Easy Pumpkin Pie Cupcakes – Simple, Seasonal & Delicious

This post may contain affiliate links. For more, see our Affiliate Disclaimer.

It’s a crisp October afternoon, and your kitchen smells like cinnamon and nutmeg. The oven’s warming up, and you’re pouring batter into muffin cups, thinking, “This feels like fall.” These easy pumpkin pie cupcakes are for those cozy moments. No crust, no fuss just the creamy, spiced center of a classic pie, baked into perfect little bites.

Why You’ll Love These Easy Pumpkin Pie Cupcakes

These easy pumpkin pie cupcakes taste just like the real thing—but without the crust. You get that soft, custard-like center, warm pumpkin spice flavor, and a cool whipped topping that melts into every bite. They’re quicker to make than a full pie and just right for portioning. Plus, they chill beautifully, making them perfect for fall gatherings or make-ahead treats. If you’ve ever wanted a pumpkin pie you could eat with one hand (but really should use a fork), this recipe is for you.

Easy Pumpkin Pie Cupcakes – Simple, Seasonal & Delicious 11

Ingredients You’ll Need

For the Pumpkin Pie Cupcakes

  • Pumpkin puree (15 oz) – 100% pure, not pie mix
  • Sugar (1 cup) – Sweetens and balances the spices
  • Eggs (2 large) – Binds and adds richness
  • Vanilla extract (2 tsp) – Deepens the flavor
  • Evaporated milk (12 oz) – Makes it creamy and smooth
  • All-purpose flour (3/4 cup) – Helps hold the shape
  • Pumpkin pie spice (2 tsp) – The signature flavor
  • Salt (1/2 tsp) – Just enough to enhance everything
  • Baking powder + baking soda (1/2 tsp each) – Lifts the batter a bit
  • Cornstarch (2 tbsp) – Adds silky structure

For the Homemade Whipped Cream (Optional)

  • Heavy whipping cream (1 cup) – Whip until fluffy
  • Powdered sugar (1/2 cup) – Sweet but not heavy
  • Vanilla extract (1/4 tsp) – Just a touch
  • Salt (1/8 tsp) – Brings balance

Ingredient Swaps & Substitutions

If you only have pumpkin pie mix, skip the spice—it’s already in there. Want to keep things dairy-free? You can try full-fat canned coconut milk instead of evaporated milk, though the texture will be a little softer. No whipped cream? Vanilla ice cream is a dreamy swap, especially when they’re served cold.

Step-by-Step Instructions

Step 1 – Prepare the Batter

Start by preheating your oven to 350°F. In a stand mixer or big mixing bowl, combine the pumpkin puree, sugar, eggs, vanilla, and evaporated milk. Mix until smooth and creamy.
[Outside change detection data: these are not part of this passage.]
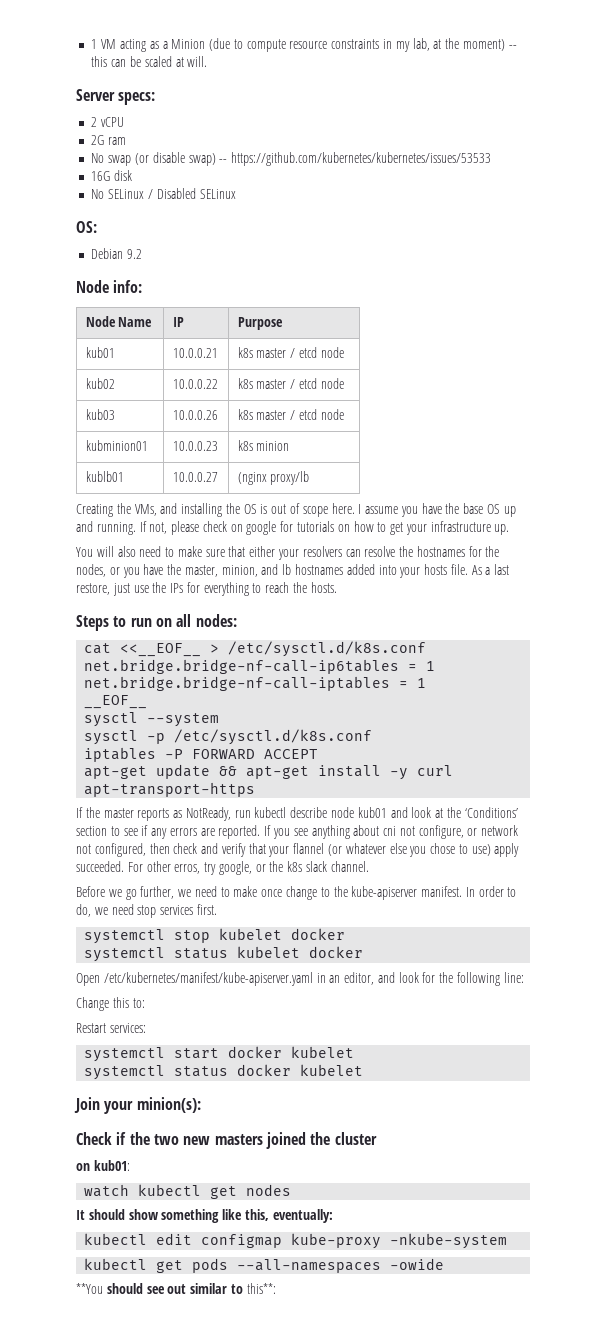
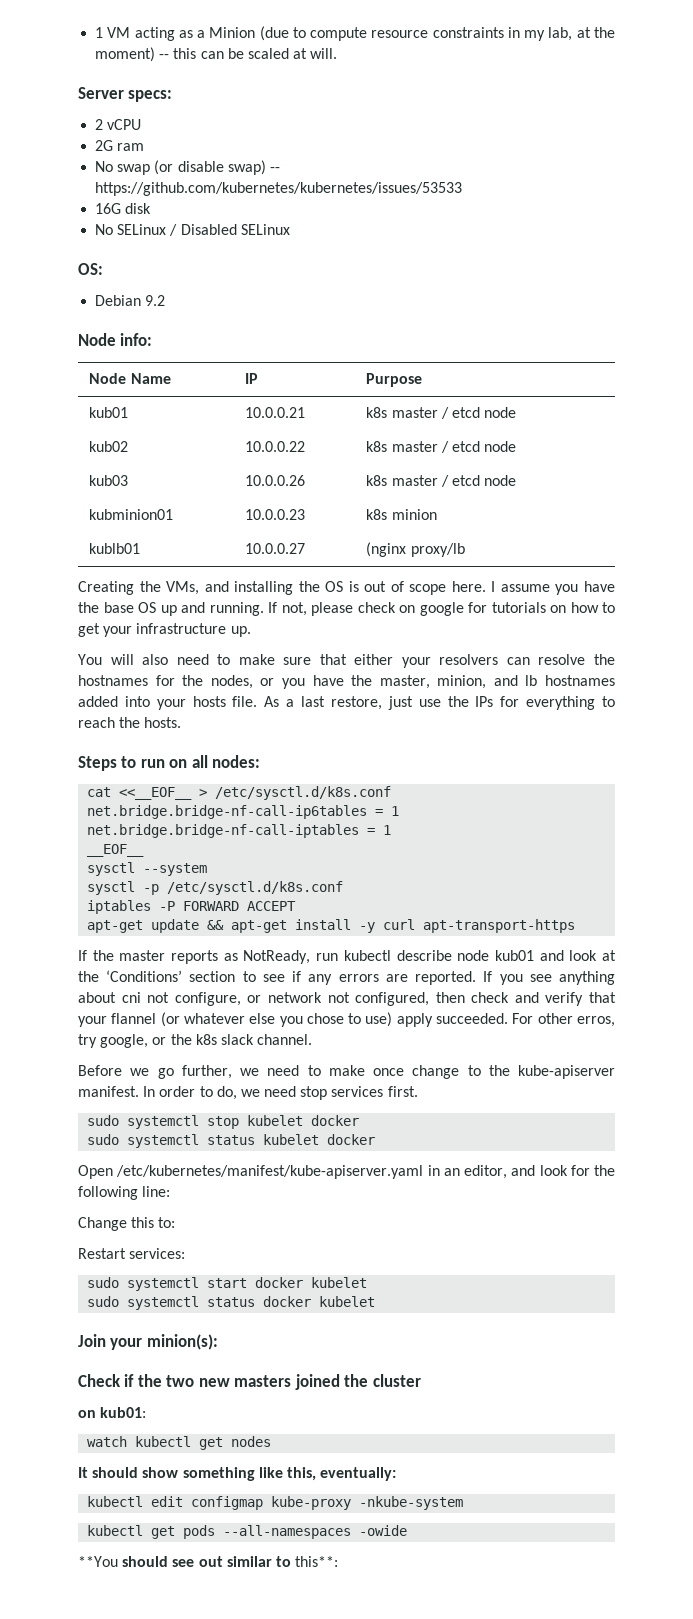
(217, 909) none -> [87,1115,120,1126] sudo
(346, 934) none -> [87,1134,120,1145] sudo
(146, 1028) none -> [87,1277,120,1288] sudo
(355, 1052) none -> [87,1296,120,1307] sudo

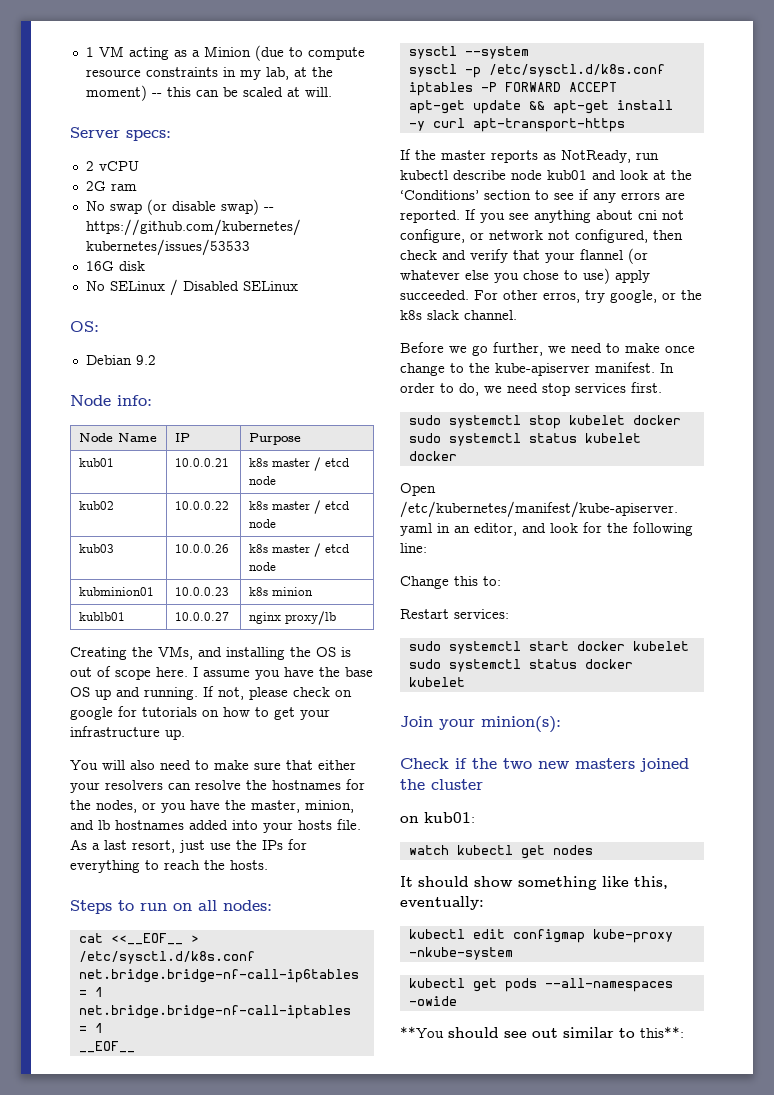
[366,542,407,557] (nginx -> [249,612,282,624] nginx
[330,696,382,710] restore, -> [132,840,175,853] resort,

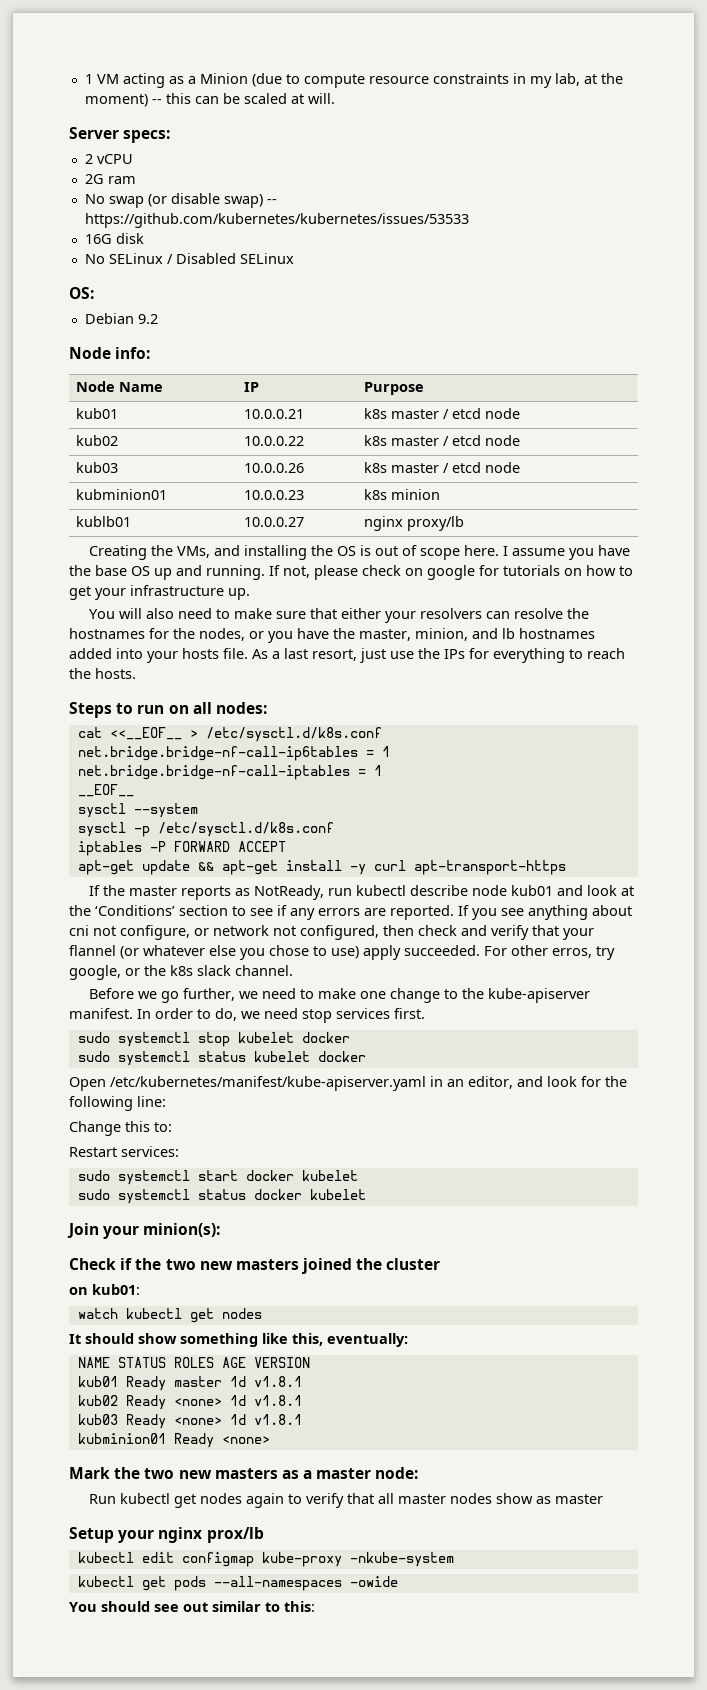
[665,346,695,353] once -> [359,991,386,999] one
(484, 903) none -> [77,1357,310,1368] [77,1376,302,1391] [77,1395,302,1410] [77,1414,302,1429] [77,1433,270,1448] [69,1467,419,1479] [88,1493,603,1508] [69,1527,264,1543] // NAME STATUS ROLES AGE VERSION // kub01 Ready master 1d v1.8.1 // kub02 Ready <none> 1d v1.8.1 // kub03 Ready <none> 1d v1.8.1 // kubminion01 Ready <none> // Mark the two new masters as a master node: // Run kubectl get nodes again to verify that all master nodes show as master // Setup your nginx prox/lb
[400,1026,444,1038] **You -> [69,1602,97,1612] You
[640,1026,684,1038] this**: -> [284,1601,315,1612] this:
Then, add the flour, pumpkin spice, salt, baking powder, baking soda, and cornstarch. Mix again until everything is well blended. The batter will be thinner than traditional cupcake batter, and that’s okay—it’s more like pie filling.

Step 2 – Fill and Bake

Pour the batter into a large measuring cup with a spout. This makes transferring easier. Fill your silicone muffin cups about 3/4 full. Place the cups on a baking sheet for support.
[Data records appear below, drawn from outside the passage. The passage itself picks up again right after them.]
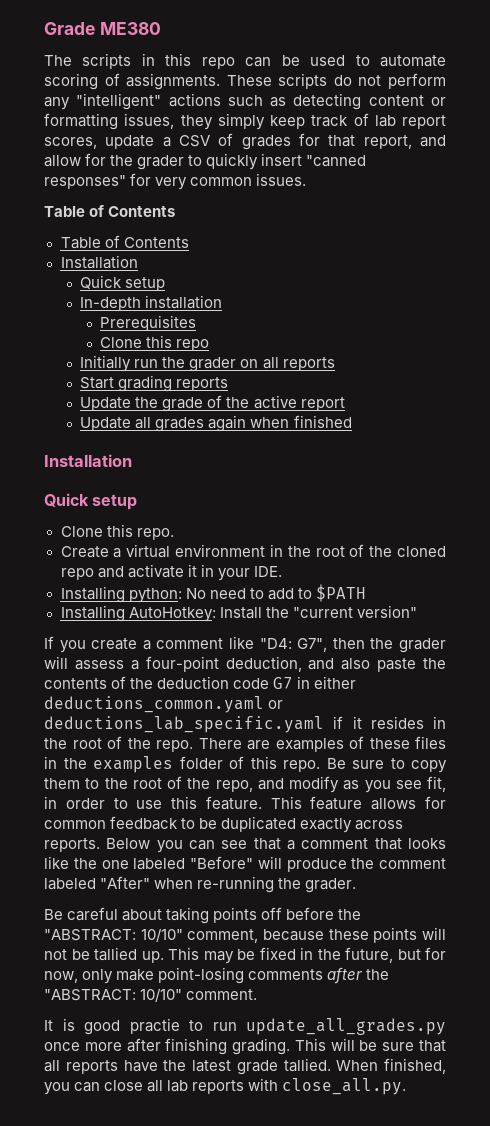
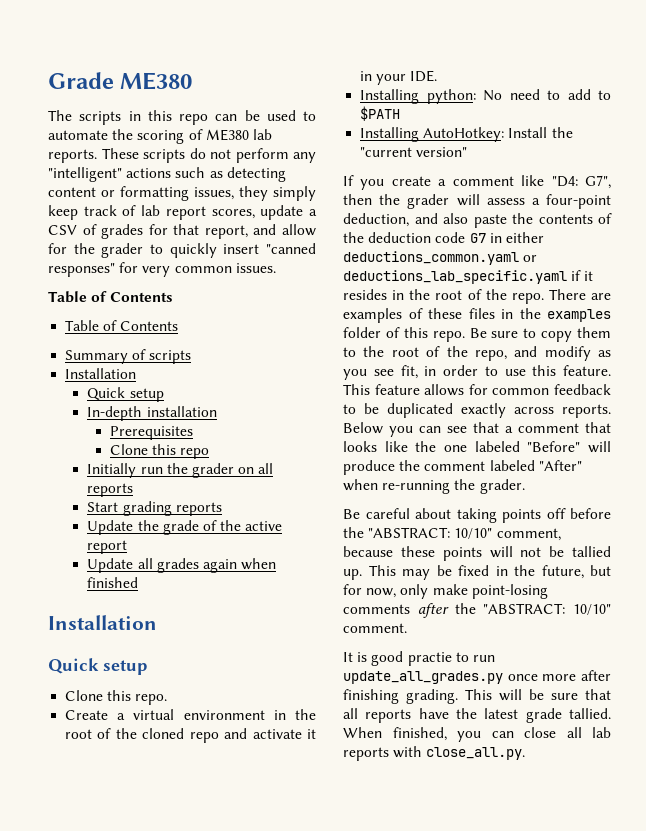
(447, 61) none -> [112,129,134,140] the
[126,73,221,90] assignments. -> [205,129,272,141] [48,149,97,163] ME380 lab reports.
(189, 242) none -> [65,349,192,364] // Summary of scripts

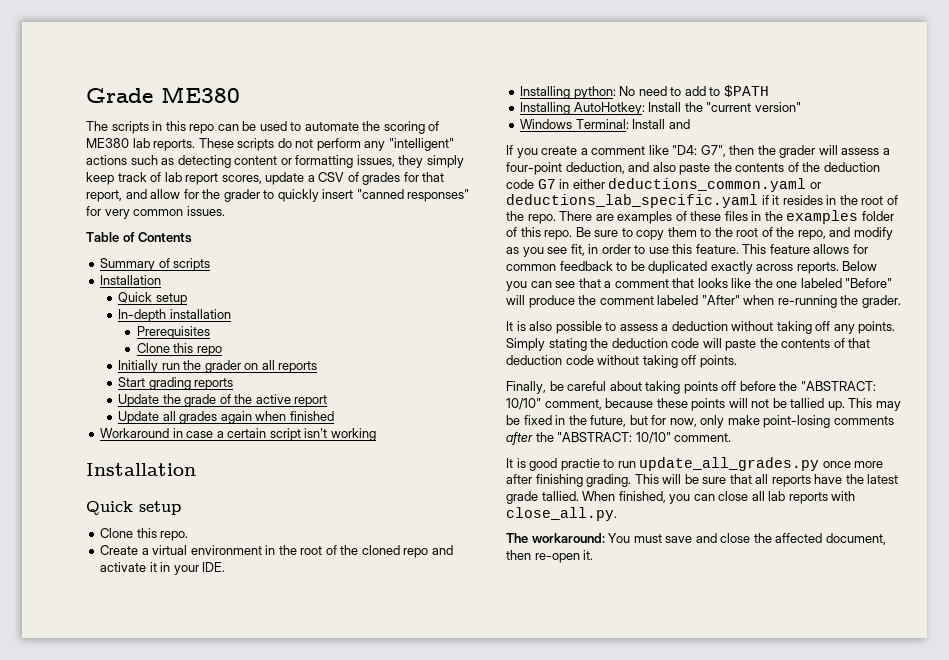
[65,320,179,331] // Table of Contents -> (193, 237) none
(139, 582) none -> [100,428,376,441] // Workaround in case a certain script isn't working
(468, 152) none -> [520,119,690,129] // Windows Terminal: Install and
[343,509,360,519] Be -> [506,321,896,334] [506,338,871,351] [506,355,737,368] [506,381,564,394] It is also possible to assess a deduction without taking off any points. Simply stating the deduction code will paste the contents of that deduction code without taking off points. // Finally, be
(526, 753) none -> [506,533,886,545] [506,550,594,563] // The workaround: You must save and close the affected document, then re-open it.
Bake for 30 minutes. You’ll know they’re done when the centers no longer jiggle. They should look set and slightly puffed.

Step 3 – Cool and Chill

Let the cupcakes cool completely at room temp. Then, refrigerate them until chilled. This helps the texture set into that signature custard feel. They taste even better cold, so don’t rush this step.

Easy Pumpkin Pie Cupcakes with whipped cream and cinnamon, featuring a moist custard center and a visible broken piece on patterned cloth

Step 4 – Make Whipped Cream

Whip your heavy cream on high until stiff peaks form. This takes about 5 minutes. Then gently fold in the powdered sugar, vanilla, and a pinch of salt. Store it in the fridge until ready to serve.
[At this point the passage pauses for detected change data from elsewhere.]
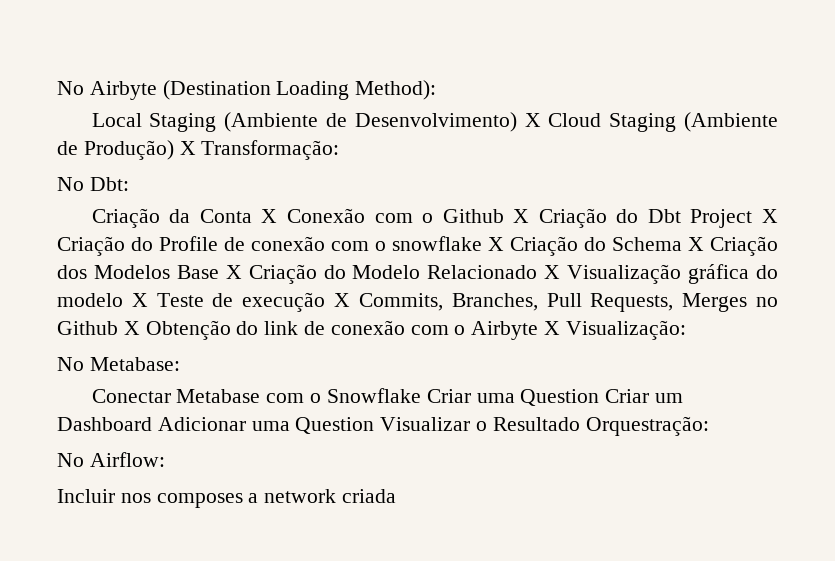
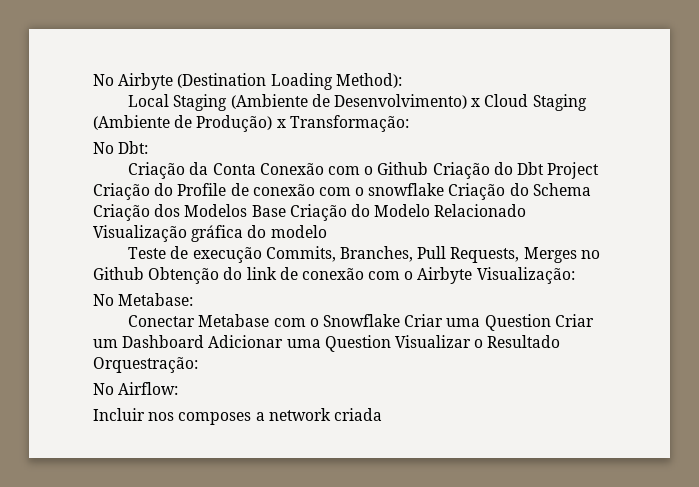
[524,113,541,127] X -> [471,98,481,107] x
[179,141,196,155] X -> [276,119,286,128] x
[261,209,278,223] X -> (256, 169) none
[513,209,530,223] X -> (429, 168) none
[762,209,778,223] X -> (600, 170) none
[488,237,504,251] X -> (445, 189) none
[688,237,704,251] X -> (591, 189) none
[225,265,242,279] X -> (286, 211) none
[544,265,561,279] X -> (527, 210) none
[131,293,148,307] X -> (327, 231) //
[334,293,351,307] X -> (262, 255) none
[123,321,140,335] X -> (144, 273) none
[544,321,561,335] X -> (473, 275) none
Silicone muffin cups are essential they keep the cupcakes from sticking and hold their shape. A baking sheet gives them stability in the oven. You’ll also want a large measuring cup with a pour spout, a mixer or strong arm, and a flexible spatula to get every last bit of batter.

Storage Tips for Pumpkin Pie Cupcakes

Store your cupcakes in a glass container with a lid and keep them in the fridge. They’ll stay good for up to 3 days. Whipped cream should be stored separately and added just before serving.

Serving Suggestions

These are best eaten cold, with a fork. Spoon a dollop of whipped cream on top, or go bold with a scoop of vanilla ice cream. A light sprinkle of pumpkin spice or cinnamon makes them look and taste extra special.

Crustless Pumpkin Pie Cupcakes Recipe Card

Print
clock clock iconcutlery cutlery iconflag flag iconfolder folder iconinstagram instagram iconpinterest pinterest iconfacebook facebook iconprint print iconsquares squares iconheart heart iconheart solid heart solid icon
Easy Pumpkin Pie Cupcakes topped with whipped cream and cinnamon, with a moist custard-like center and a visible bite

Easy Pumpkin Pie Cupcakes – Simple, Seasonal & Delicious


5 Stars 4 Stars 3 Stars 2 Stars 1 Star

No reviews

  • Author: kai
  • Total Time: 45 minutes
  • Yield: 12 cupcakes

Description

Crustless and custardy, these easy pumpkin pie cupcakes are like mini pumpkin pies baked in a muffin tin—simple, cozy, and perfect for fall.


Ingredients

**For the Pumpkin Pie Cupcakes**

15 oz 100% pure pumpkin puree

1 cup sugar

2 large eggs

2 tsp pure vanilla extract

12 oz evaporated milk

3/4 cup all-purpose flour

2 tsp pumpkin pie spice

1/2 tsp salt

1/2 tsp baking powder

1/2 tsp baking soda

2 tbsp cornstarch

 

**For the Homemade Whipped Cream (Optional)**

1 cup heavy whipping cream

1/2 cup powdered sugar

1/4 tsp vanilla extract

1/8 tsp salt


Instructions

1. Preheat oven to 350°F.

2. In a mixing bowl, combine pumpkin puree, sugar, eggs, vanilla, and evaporated milk. Mix until smooth.

3. Add flour, pumpkin pie spice, salt, baking powder, baking soda, and cornstarch. Mix until fully incorporated.

4. Transfer batter to a measuring cup with a pour spout.

5. Fill silicone muffin cups 3/4 full. Place on a baking sheet.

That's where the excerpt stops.